C’est parfois problématique. Des gens disent : oui, c’est très bien ce que vous faites, mais en Suisse c’est tout différent. Mais je le constate bien moins que pour d’autres mouvements qui viennent d’Australie ou des Etats-Unis. On peut dire qu’il s’agit ici d’une Eglise d’Etat. Et que l’Eglise anglicane d’Angleterre soit capable de se réformer est encore plus exceptionnel que d’imaginer la chose de la part de nos Eglises. Et pourtant ceci s’est produit au sein même de la structure institutionnelle. De plus les fx sont en phase avec la tradition comme avec l’innovation. Elles ne jettent pas le bébé avec l’eau du bain.

Quels sont les prochains pas et les objectifs en Suisse ?

La Table ronde nous permet à la fois de créer du réseau et de valider le travail du noyau de pilotage. A la dernière Table ronde, le noyau a été légitimé. Nous n’avons pas de structure associative et aucun financement. On nous a dit : faites quelque chose et invitez-nous. Nous voulons faire connaître la chose auprès des directions d’Eglises et trouver des pionniers actifs sur le terrain. Je rêve de former des bénévoles capables de porter la chose et d’en faire la promotion.

Quels sont, à vos yeux, les principaux obstacles à l’arrivée des fx en Suisse ?

J’en vois plusieurs. L’idée que le ou la pasteur est responsable de tout. Là où est le pasteur se trouve l’Eglise. C’est un obstacle et c’était aussi le cas en Angleterre. Notre ecclésiologie très attachée au bâtiment Eglise et au culte dominical. L’autre question est celle de la tolérance. Pouvons-nous laisser d’autres formes et d’autres théologies cohabiter ? Les fx n’ont pas une seule théologie, mais des styles très variés et on parle d’économie mixte pour exprimer une collaboration entre ces formes. Cela implique une générosité et même une promotion de l’autre qui perçoit les choses différemment.

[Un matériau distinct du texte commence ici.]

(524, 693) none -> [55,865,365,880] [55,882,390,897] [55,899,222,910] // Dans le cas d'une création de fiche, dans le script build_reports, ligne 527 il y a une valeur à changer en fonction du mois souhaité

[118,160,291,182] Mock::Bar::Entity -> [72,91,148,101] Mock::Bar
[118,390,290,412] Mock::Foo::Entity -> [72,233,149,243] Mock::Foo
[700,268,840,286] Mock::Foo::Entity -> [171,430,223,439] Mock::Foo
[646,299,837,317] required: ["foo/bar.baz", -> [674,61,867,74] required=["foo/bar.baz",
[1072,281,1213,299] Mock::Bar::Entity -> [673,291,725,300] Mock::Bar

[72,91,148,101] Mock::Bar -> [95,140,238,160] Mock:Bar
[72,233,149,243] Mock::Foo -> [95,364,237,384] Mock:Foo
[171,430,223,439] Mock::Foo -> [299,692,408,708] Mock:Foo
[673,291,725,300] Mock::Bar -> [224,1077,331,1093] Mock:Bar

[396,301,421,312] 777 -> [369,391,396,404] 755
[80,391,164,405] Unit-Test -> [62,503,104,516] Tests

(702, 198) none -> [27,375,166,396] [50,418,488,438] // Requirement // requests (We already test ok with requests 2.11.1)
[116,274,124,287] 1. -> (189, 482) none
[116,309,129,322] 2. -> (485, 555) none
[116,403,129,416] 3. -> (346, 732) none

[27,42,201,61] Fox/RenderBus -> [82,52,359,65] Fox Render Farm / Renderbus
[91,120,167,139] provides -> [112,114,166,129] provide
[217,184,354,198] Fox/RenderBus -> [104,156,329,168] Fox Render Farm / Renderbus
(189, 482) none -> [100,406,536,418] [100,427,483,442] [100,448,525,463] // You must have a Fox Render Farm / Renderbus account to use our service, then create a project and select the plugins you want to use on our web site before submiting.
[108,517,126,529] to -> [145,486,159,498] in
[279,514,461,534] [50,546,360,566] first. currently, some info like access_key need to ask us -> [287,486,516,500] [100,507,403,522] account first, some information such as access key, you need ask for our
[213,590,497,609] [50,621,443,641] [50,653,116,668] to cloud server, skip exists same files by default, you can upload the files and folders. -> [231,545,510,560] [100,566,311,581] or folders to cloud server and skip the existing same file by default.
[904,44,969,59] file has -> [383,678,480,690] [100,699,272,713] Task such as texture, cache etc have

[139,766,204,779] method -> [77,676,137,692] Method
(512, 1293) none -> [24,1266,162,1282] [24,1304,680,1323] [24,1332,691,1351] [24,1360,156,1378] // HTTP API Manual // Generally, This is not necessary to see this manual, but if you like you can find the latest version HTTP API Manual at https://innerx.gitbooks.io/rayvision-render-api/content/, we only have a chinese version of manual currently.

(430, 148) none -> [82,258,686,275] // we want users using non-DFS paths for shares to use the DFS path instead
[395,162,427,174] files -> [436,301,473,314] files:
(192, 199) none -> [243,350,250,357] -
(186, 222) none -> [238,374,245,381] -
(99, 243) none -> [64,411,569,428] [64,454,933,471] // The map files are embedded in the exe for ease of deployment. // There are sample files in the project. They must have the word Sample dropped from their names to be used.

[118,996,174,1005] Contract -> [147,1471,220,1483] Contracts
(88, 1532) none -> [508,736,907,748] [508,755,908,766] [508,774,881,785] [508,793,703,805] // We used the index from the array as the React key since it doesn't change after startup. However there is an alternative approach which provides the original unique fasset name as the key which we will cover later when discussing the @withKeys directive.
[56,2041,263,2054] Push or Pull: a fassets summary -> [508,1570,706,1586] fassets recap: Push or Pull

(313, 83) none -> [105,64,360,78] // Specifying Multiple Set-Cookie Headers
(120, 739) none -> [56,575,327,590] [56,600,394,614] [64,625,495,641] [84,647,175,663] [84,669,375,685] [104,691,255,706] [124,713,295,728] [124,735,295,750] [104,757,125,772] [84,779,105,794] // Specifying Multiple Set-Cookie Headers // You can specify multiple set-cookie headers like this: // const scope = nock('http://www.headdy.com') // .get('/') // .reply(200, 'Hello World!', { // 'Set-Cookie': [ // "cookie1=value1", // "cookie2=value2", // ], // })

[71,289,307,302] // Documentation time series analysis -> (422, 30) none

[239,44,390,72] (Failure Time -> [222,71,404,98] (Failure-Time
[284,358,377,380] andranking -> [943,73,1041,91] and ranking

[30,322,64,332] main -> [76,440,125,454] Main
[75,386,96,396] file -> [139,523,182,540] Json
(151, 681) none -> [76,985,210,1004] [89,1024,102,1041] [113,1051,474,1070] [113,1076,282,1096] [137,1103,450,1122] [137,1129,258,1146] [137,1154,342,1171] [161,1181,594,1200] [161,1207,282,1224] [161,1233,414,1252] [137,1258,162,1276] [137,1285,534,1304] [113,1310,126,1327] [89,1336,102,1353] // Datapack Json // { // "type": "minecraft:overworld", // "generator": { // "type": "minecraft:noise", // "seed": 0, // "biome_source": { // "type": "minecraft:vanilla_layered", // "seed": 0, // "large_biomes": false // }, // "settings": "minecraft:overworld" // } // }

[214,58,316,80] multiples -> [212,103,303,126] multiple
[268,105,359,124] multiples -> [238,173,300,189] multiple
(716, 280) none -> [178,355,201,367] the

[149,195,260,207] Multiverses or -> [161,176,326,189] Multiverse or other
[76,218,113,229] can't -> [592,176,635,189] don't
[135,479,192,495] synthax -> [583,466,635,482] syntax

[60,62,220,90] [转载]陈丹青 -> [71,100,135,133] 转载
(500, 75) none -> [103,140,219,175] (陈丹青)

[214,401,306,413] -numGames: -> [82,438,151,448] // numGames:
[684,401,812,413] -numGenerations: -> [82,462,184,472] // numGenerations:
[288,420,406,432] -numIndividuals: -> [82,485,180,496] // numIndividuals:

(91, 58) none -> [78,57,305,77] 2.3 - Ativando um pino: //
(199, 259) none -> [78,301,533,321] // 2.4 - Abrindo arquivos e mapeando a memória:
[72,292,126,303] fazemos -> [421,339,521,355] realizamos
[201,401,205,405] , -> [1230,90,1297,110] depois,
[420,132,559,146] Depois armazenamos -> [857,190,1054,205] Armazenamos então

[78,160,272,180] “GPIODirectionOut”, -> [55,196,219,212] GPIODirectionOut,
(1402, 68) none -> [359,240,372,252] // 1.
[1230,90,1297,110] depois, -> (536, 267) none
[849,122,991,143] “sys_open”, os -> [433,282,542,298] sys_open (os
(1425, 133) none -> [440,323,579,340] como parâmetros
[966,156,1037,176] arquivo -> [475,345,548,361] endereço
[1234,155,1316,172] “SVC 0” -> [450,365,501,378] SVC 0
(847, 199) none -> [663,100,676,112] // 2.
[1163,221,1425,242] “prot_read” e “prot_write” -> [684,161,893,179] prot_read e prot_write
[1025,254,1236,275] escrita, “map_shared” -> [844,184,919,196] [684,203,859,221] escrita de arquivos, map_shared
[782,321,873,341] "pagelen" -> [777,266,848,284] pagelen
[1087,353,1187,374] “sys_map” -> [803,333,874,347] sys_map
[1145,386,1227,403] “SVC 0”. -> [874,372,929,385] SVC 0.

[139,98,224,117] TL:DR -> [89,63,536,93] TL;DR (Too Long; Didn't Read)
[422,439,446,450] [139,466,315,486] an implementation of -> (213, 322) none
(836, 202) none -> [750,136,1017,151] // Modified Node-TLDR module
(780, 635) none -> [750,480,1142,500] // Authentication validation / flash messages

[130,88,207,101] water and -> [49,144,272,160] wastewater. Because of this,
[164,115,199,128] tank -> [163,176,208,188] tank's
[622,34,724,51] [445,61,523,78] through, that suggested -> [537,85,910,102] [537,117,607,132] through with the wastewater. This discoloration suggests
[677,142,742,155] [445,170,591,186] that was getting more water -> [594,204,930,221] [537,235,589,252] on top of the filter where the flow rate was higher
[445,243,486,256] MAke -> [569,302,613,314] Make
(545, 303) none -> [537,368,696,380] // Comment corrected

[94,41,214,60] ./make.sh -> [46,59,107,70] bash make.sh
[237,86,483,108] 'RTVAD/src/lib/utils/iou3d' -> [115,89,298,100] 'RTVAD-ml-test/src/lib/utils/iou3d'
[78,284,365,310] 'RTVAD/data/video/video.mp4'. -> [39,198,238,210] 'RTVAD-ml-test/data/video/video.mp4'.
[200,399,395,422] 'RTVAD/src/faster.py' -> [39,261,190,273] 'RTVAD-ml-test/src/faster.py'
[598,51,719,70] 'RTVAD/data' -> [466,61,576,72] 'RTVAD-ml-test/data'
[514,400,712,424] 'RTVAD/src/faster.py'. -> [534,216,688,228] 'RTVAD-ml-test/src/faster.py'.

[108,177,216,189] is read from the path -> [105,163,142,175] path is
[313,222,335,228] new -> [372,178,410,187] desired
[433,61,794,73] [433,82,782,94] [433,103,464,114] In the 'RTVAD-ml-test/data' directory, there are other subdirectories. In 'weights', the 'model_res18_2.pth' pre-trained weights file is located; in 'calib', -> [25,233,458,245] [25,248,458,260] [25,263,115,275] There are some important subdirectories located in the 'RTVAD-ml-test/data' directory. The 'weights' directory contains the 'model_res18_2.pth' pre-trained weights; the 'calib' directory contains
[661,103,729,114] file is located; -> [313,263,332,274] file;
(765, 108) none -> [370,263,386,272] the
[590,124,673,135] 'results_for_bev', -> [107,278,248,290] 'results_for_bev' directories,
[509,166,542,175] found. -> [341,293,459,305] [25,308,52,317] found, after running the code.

Et puis, les finances, bien sûr… il faudra des finances ! Dans le noyau, certains peuvent prendre un peu de temps professionnel, pour ma part, je travaille entre 20 et 30% de manière bénévole.

Quelles sont les grandes forces, comme vous les percevez ?

Je trouve que les fx sont très orientées vers les personnes, vers leur contexte, qu’elles croient et développent l’Eglise avec les gens. Elles ne partent pas de modèles ou d’images d’Epinal, mais de cette question : comment pouvons-nous trouver et vivre Dieu avec les gens ? Il ne s’agit pas de dispenser un enseignement, mais d’apprendre ensemble ce que peut être l’Eglise. Je suis moi-même en train de construire une fx. J’ai écrit une thèse et suis pasteure depuis cinq ans et je constate que je dois toujours et encore réviser mes clichés, malgré que je sois autant impliquée dans ce développement.

Pour moi c’est une grande chance pour l’Eglise d’être plus près des gens, de redécouvrir son caractère communautaire et sa dimension missionnaire. Les Eglises ont une responsabilité.

Vous pouvez m’en dire davantage sur la fx que vous construisez ?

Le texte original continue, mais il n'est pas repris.